:: Problem ::
Keep the pictures out of your copy. Transcribe the records below exactly.

START Information given

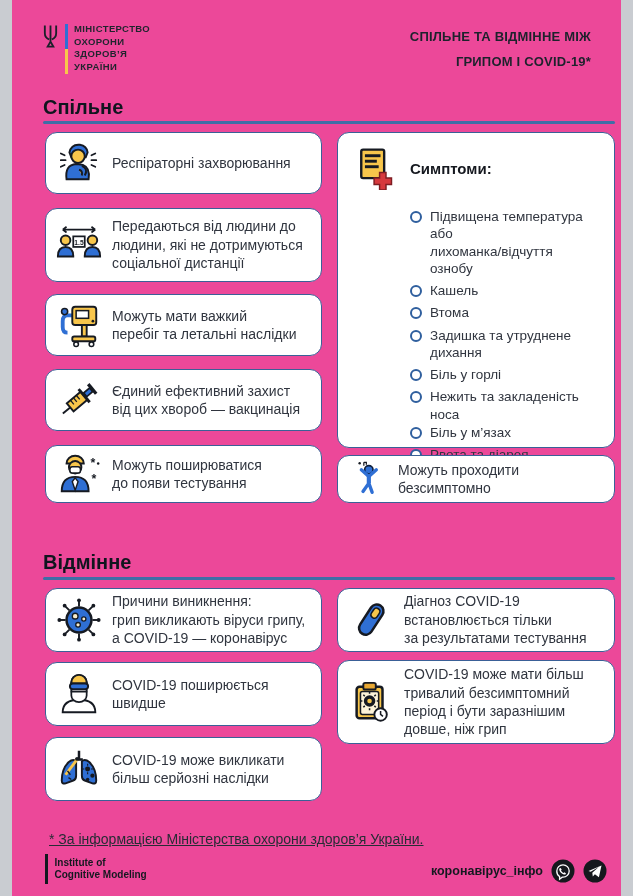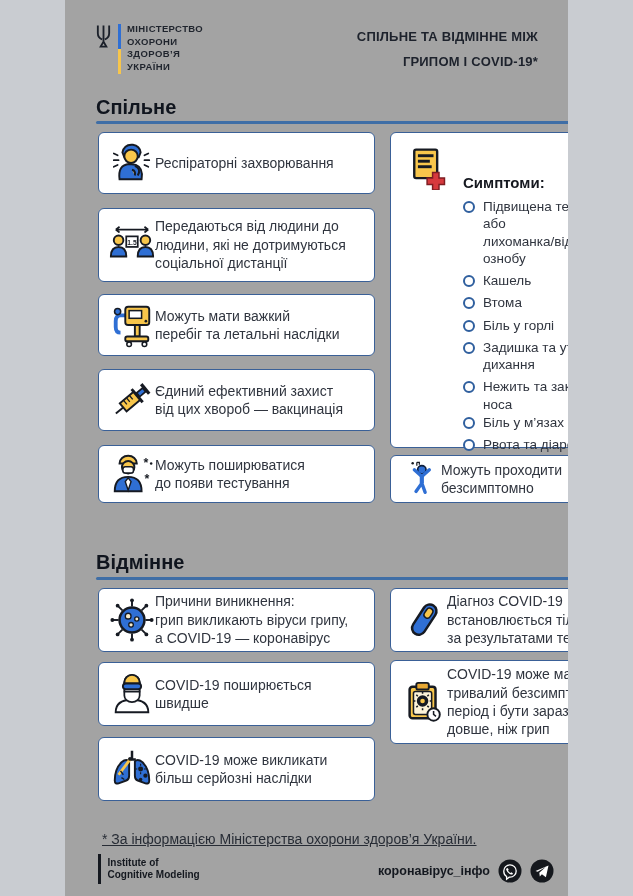--- a/index.html
+++ b/index.html
@@ -1,40 +1,40 @@
 <!DOCTYPE html>
 <html><head>
 <meta charset="utf-8">
 <style>
   html,body{margin:0;padding:0;background:#c9ccd1;}
-  .page{position:relative;width:503px;height:896px;background:#a3a3a3;
+  .page{position:relative;width:609px;height:896px;background:#ec4899;
         font-family:"Liberation Sans", sans-serif;color:#30353f;overflow:hidden;margin:0 auto;}
 
   
   .ministry{position:absolute;left:30px;top:24px;display:flex;align-items:flex-start;gap:6px;}
   .logo-bar{width:3px;height:50px;background:linear-gradient(to bottom,#2f6fd4 0 50%,#f8c64b 50% 100%);}
   .ministry-name{white-space:pre-line;font-size:9.5px;font-weight:700;line-height:1.32;
         letter-spacing:.4px;color:#1f242d;margin-top:-1px;}
   .page-title{position:absolute;right:30px;top:24px;width:320px;text-align:right;white-space:pre-line;
         font-size:13px;font-weight:700;line-height:25px;color:#1d222c;letter-spacing:.2px;}
 
   
   .sec-head{position:absolute;left:31px;font-size:20px;font-weight:800;color:#10151e;}
   .sec-rule{position:absolute;left:31px;width:572px;height:3px;background:#3f6ea6;border-radius:2px;}
 
   
   .card{position:absolute;box-sizing:border-box;background:#fff;border:1.5px solid #3a6097;
-        border-radius:6px;display:flex;align-items:center;padding:6px 10px 6px 10px;}
+        border-radius:12px;display:flex;align-items:center;gap:10px;padding:6px 10px 6px 10px;}
   .card-text{white-space:pre-line;font-size:14px;line-height:1.32;font-weight:500;color:#30353f;}
   .icn{flex:0 0 auto;width:46px;height:46px;display:flex;align-items:center;justify-content:center;}
   .icn svg{display:block;}
 
   
   .card.symptoms{flex-direction:column;align-items:stretch;justify-content:flex-start;padding:12px 10px 10px 14px;}
-  .sym-head{display:flex;align-items:flex-end;gap:12px;}
+  .sym-head{display:flex;align-items:center;gap:12px;}
   .sym-title{font-size:15px;font-weight:800;color:#15181f;}
   .sym-list{list-style:none;margin:7px 16px 0 58px;padding:0;display:flex;flex-direction:column;gap:5px;}
   .sym-list li{position:relative;padding-left:20px;font-size:13.5px;line-height:1.28;font-weight:500;
         white-space:pre-line;color:#30353f;}
   .sym-list li::before{content:'';position:absolute;left:0;top:3px;width:8px;height:8px;
         border:2.2px solid #2f5f9e;border-radius:50%;background:#fff;}
   .sym-list li:nth-child(7){margin-top:-4px;}
 
   
   .footnote{position:absolute;left:37px;top:831px;font-size:14px;color:#272c35;text-decoration:underline;}
@@ -162,23 +162,23 @@
           <path d="M29 29 h7 v6 h6 v7 h-6 v6 h-7 v-6 h-6 v-7 h6 z" fill="#d6393d" stroke="#7e1d22" stroke-width="1.6"></path>
         </svg>
       </span>
       <span class="sym-title">Симптоми:</span>
     </div>
     <ul class="sym-list">
       <li>Підвищена температура або
 лихоманка/відчуття ознобу</li>
       <li>Кашель</li>
       <li>Втома</li>
-      <li>Біль у горлі</li>
       <li>Задишка та утруднене
 дихання</li>
+      <li>Біль у горлі</li>
       <li>Нежить та закладеність носа</li>
       <li>Біль у м’язах</li>
       <li>Рвота та діарея</li>
       <li>Втрата смаку та запаху</li>
     </ul>
   </div>
 
   <div class="card" style="left:325px;top:455px;width:278px;height:48px">
     <span class="icn" style="width:40px;height:40px">
       <svg width="40" height="40" viewBox="0 0 48 48" aria-hidden="true">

END Information given

:: Answer to this problem ::
--- a/index.html
+++ b/index.html
@@ -1,40 +1,40 @@
 <!DOCTYPE html>
 <html><head>
 <meta charset="utf-8">
 <style>
   html,body{margin:0;padding:0;background:#c9ccd1;}
-  .page{position:relative;width:503px;height:896px;background:#a3a3a3;
+  .page{position:relative;width:609px;height:896px;background:#ec4899;
         font-family:"Liberation Sans", sans-serif;color:#30353f;overflow:hidden;margin:0 auto;}
 
   
   .ministry{position:absolute;left:30px;top:24px;display:flex;align-items:flex-start;gap:6px;}
   .logo-bar{width:3px;height:50px;background:linear-gradient(to bottom,#2f6fd4 0 50%,#f8c64b 50% 100%);}
   .ministry-name{white-space:pre-line;font-size:9.5px;font-weight:700;line-height:1.32;
         letter-spacing:.4px;color:#1f242d;margin-top:-1px;}
   .page-title{position:absolute;right:30px;top:24px;width:320px;text-align:right;white-space:pre-line;
         font-size:13px;font-weight:700;line-height:25px;color:#1d222c;letter-spacing:.2px;}
 
   
   .sec-head{position:absolute;left:31px;font-size:20px;font-weight:800;color:#10151e;}
   .sec-rule{position:absolute;left:31px;width:572px;height:3px;background:#3f6ea6;border-radius:2px;}
 
   
   .card{position:absolute;box-sizing:border-box;background:#fff;border:1.5px solid #3a6097;
-        border-radius:6px;display:flex;align-items:center;padding:6px 10px 6px 10px;}
+        border-radius:12px;display:flex;align-items:center;gap:10px;padding:6px 10px 6px 10px;}
   .card-text{white-space:pre-line;font-size:14px;line-height:1.32;font-weight:500;color:#30353f;}
   .icn{flex:0 0 auto;width:46px;height:46px;display:flex;align-items:center;justify-content:center;}
   .icn svg{display:block;}
 
   
   .card.symptoms{flex-direction:column;align-items:stretch;justify-content:flex-start;padding:12px 10px 10px 14px;}
-  .sym-head{display:flex;align-items:flex-end;gap:12px;}
+  .sym-head{display:flex;align-items:center;gap:12px;}
   .sym-title{font-size:15px;font-weight:800;color:#15181f;}
   .sym-list{list-style:none;margin:7px 16px 0 58px;padding:0;display:flex;flex-direction:column;gap:5px;}
   .sym-list li{position:relative;padding-left:20px;font-size:13.5px;line-height:1.28;font-weight:500;
         white-space:pre-line;color:#30353f;}
   .sym-list li::before{content:'';position:absolute;left:0;top:3px;width:8px;height:8px;
         border:2.2px solid #2f5f9e;border-radius:50%;background:#fff;}
   .sym-list li:nth-child(7){margin-top:-4px;}
 
   
   .footnote{position:absolute;left:37px;top:831px;font-size:14px;color:#272c35;text-decoration:underline;}
@@ -162,23 +162,23 @@
           <path d="M29 29 h7 v6 h6 v7 h-6 v6 h-7 v-6 h-6 v-7 h6 z" fill="#d6393d" stroke="#7e1d22" stroke-width="1.6"></path>
         </svg>
       </span>
       <span class="sym-title">Симптоми:</span>
     </div>
     <ul class="sym-list">
       <li>Підвищена температура або
 лихоманка/відчуття ознобу</li>
       <li>Кашель</li>
       <li>Втома</li>
-      <li>Біль у горлі</li>
       <li>Задишка та утруднене
 дихання</li>
+      <li>Біль у горлі</li>
       <li>Нежить та закладеність носа</li>
       <li>Біль у м’язах</li>
       <li>Рвота та діарея</li>
       <li>Втрата смаку та запаху</li>
     </ul>
   </div>
 
   <div class="card" style="left:325px;top:455px;width:278px;height:48px">
     <span class="icn" style="width:40px;height:40px">
       <svg width="40" height="40" viewBox="0 0 48 48" aria-hidden="true">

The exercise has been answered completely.